EXERCISE — Images do not belong in the copy. Retype the entries exactly.

LISTED ENTRIES —
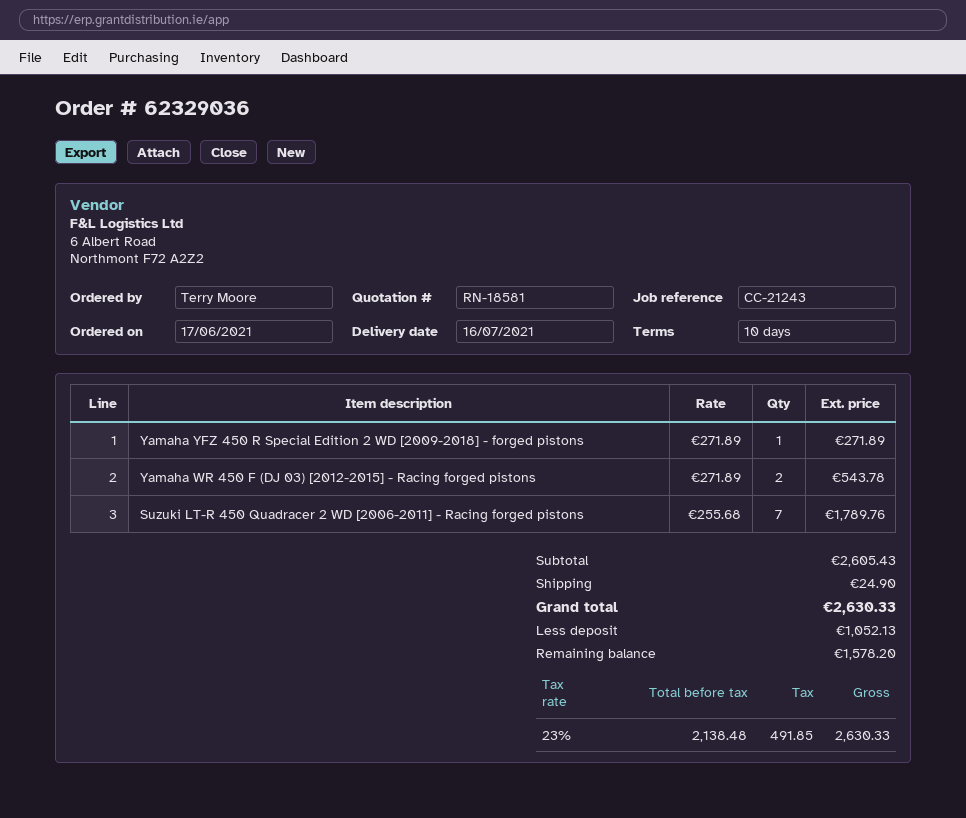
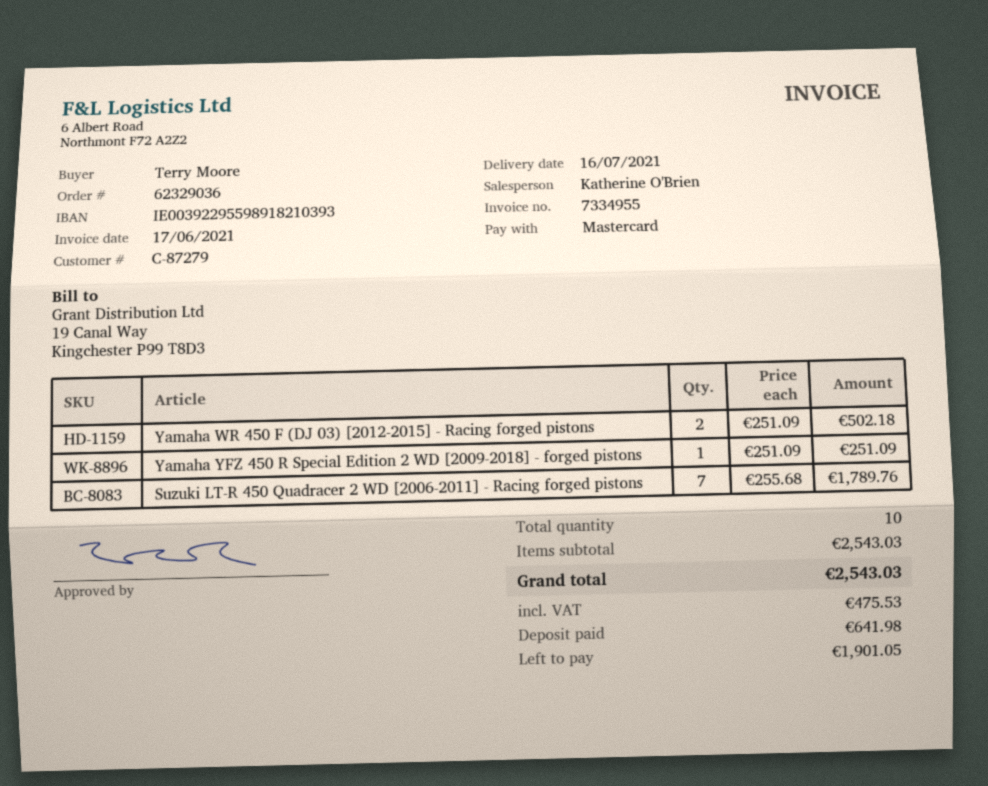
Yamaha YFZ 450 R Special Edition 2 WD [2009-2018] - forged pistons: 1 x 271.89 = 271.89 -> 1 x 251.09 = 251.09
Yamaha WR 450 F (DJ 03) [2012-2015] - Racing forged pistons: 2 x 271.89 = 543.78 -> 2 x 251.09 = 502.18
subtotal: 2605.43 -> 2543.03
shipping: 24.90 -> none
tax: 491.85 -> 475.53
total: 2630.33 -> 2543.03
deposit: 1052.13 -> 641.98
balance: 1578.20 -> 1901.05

ANSWER BOX —
Yamaha YFZ 450 R Special Edition 2 WD [2009-2018] - forged pistons: 1 x 271.89 = 271.89 -> 1 x 251.09 = 251.09
Yamaha WR 450 F (DJ 03) [2012-2015] - Racing forged pistons: 2 x 271.89 = 543.78 -> 2 x 251.09 = 502.18
subtotal: 2605.43 -> 2543.03
shipping: 24.90 -> none
tax: 491.85 -> 475.53
total: 2630.33 -> 2543.03
deposit: 1052.13 -> 641.98
balance: 1578.20 -> 1901.05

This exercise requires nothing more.